### About this exercise
A single stretch of the material below is to be transcribed exactly, starting at the line with "(221, 262) none" and ending after the line with "[86,725,195,743] UID=$(id -u)".

### Data for this exercise
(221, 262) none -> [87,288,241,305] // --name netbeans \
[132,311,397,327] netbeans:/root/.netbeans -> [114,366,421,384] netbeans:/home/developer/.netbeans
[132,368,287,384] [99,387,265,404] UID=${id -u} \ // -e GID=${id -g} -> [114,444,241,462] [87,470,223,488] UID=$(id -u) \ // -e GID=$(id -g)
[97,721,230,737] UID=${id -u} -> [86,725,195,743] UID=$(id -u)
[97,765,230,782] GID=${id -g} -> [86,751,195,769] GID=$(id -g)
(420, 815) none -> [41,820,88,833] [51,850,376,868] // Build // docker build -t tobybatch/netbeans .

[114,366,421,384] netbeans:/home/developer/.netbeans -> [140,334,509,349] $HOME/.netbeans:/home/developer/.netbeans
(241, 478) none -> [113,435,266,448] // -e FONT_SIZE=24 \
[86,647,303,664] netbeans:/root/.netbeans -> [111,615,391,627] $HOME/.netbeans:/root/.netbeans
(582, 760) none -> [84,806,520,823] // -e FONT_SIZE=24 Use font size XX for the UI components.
* * *
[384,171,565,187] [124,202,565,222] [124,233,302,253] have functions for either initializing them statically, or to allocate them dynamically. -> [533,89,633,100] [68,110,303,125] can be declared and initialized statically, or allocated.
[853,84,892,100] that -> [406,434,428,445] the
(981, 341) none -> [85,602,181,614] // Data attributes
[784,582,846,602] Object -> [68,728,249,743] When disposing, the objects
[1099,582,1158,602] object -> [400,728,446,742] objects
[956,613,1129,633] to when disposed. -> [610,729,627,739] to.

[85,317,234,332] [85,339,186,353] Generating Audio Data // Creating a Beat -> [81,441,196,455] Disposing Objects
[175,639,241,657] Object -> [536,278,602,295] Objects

### Solution
(221, 262) none -> [87,288,241,305] // --name netbeans \
[132,311,397,327] netbeans:/root/.netbeans -> [114,366,421,384] netbeans:/home/developer/.netbeans
[132,368,287,384] [99,387,265,404] UID=${id -u} \ // -e GID=${id -g} -> [114,444,241,462] [87,470,223,488] UID=$(id -u) \ // -e GID=$(id -g)
[97,721,230,737] UID=${id -u} -> [86,725,195,743] UID=$(id -u)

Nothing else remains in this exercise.